Linux-NFS Archive on lore.kernel.org
 help / color / Atom feed
From: James Harvey <jamespharvey20@gmail.com>
To: Linux NFS Mailing List <linux-nfs@vger.kernel.org>
Cc: bcodding@redhat.com
Subject: 5.3.0 Regression: rpc.nfsd v4 uninterruptible sleep for 5+ minutes w/o rpc-statd/etc
Date: Thu, 19 Sep 2019 09:00:13 -0400
Message-ID: <CA+X5Wn60sGi+za48Lj-y1fcHHw7kdzEUsw8nj+Xc0U90mONz5w@mail.gmail.com> (raw)

For a really long time (years?) if you forced NFS v4 only, you could
mask a lot of unnecessary services.

In /etc/nfs.conf, in "[nfsd] I've been able to set "vers3=n", and then
mask the following services:
* gssproxy
* nfs-blkmap
* rpc-statd
* rpcbind (service & socket)

Upgrading from 5.2.14 to 5.3.0, nfs-server.service (rpc.nfsd) has
exactly a 5 minute delay, and sometimes longer.

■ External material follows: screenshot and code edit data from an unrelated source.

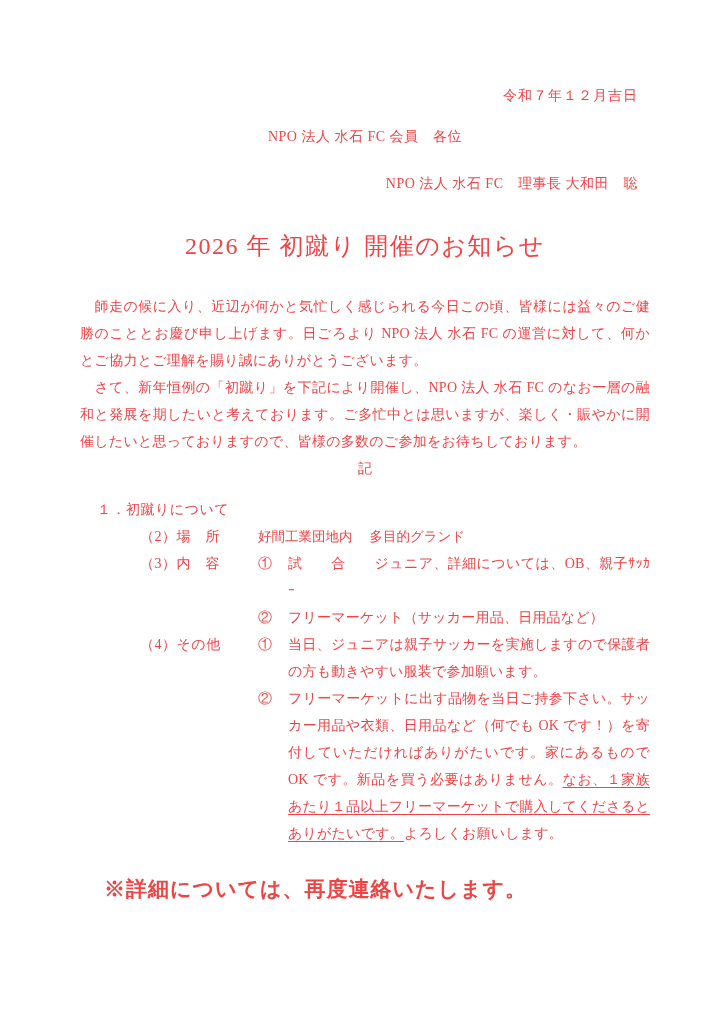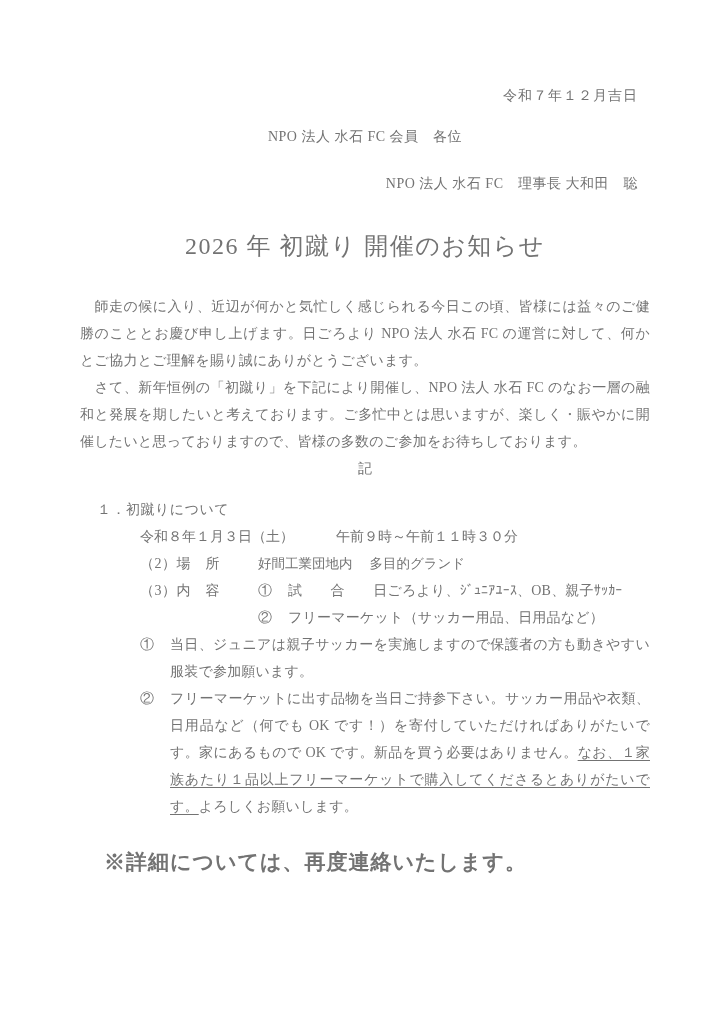"令和７年１２月吉日" .page { color: #737373 -> #ef4444 }
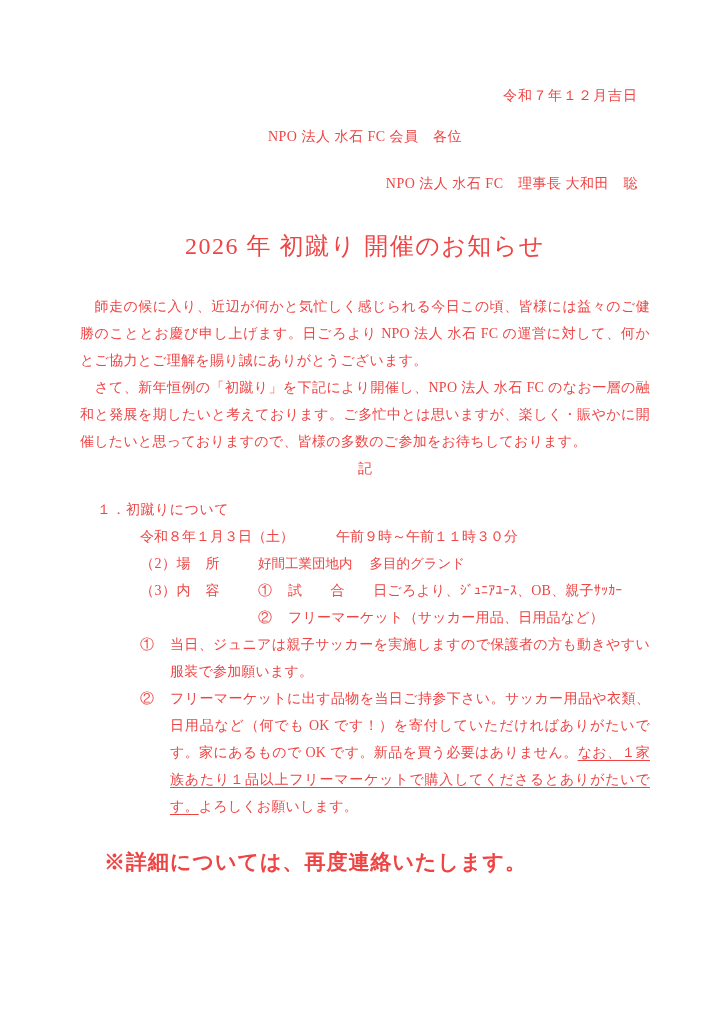"令和８年１月３日（土） 午前９時～午前１１時３０分" div.detail-value { html: <div>令和８年１月３日（土） 午前９時～午前１１時３０分</div> -> none }
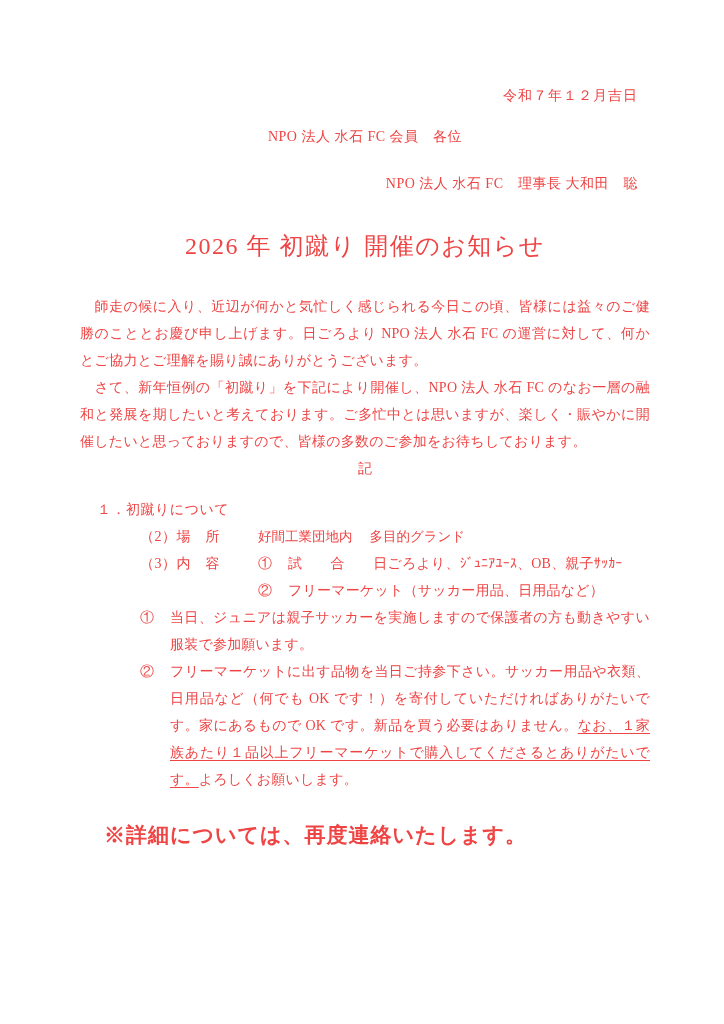"試 合 日ごろより、ｼﾞｭﾆｱﾕｰｽ、OB、親子ｻｯｶｰ" span.marker-text { text: 日ごろより、ｼﾞｭﾆｱﾕｰｽ -> ジュニア、詳細については }
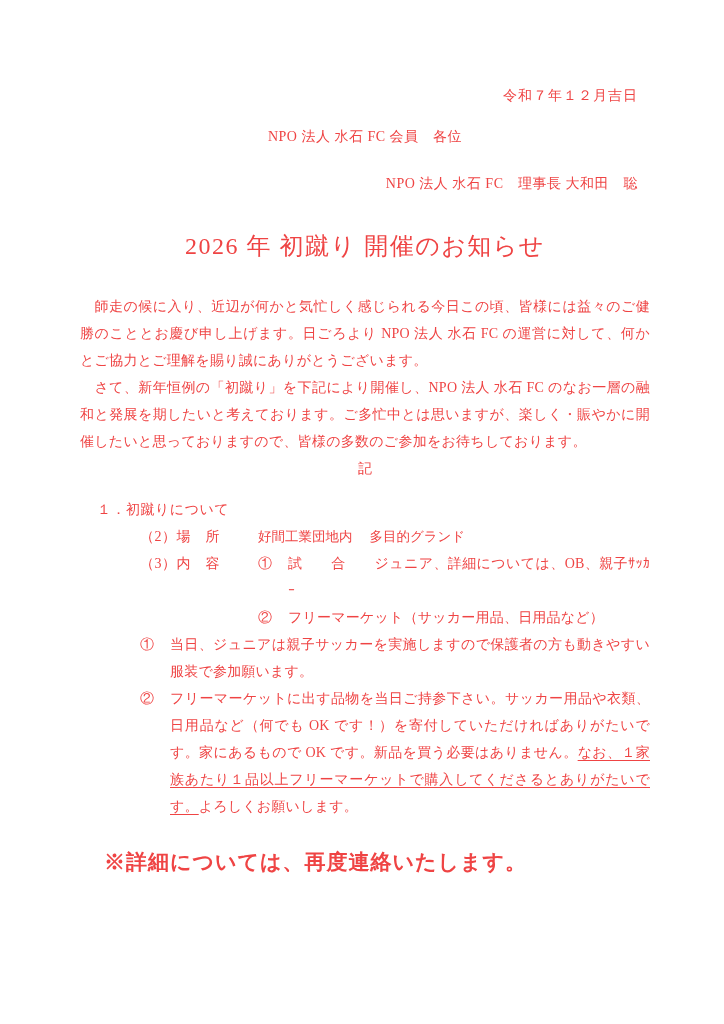"（4）その他" div.detail-label { html: none -> <div>（4）その他</div> }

nfs-utils 2.4.1 (latest).  Downgrading only linux back to 5.2.14 makes
it work again.

Unmasking the above services/socket is a temporary workaround.

I'll mention I do include "ipv6.disable=1" in my kernel arguments,
since I see in strace it attempts using IPV6 and fails right after the
hang.  Don't think that's related, but just in case.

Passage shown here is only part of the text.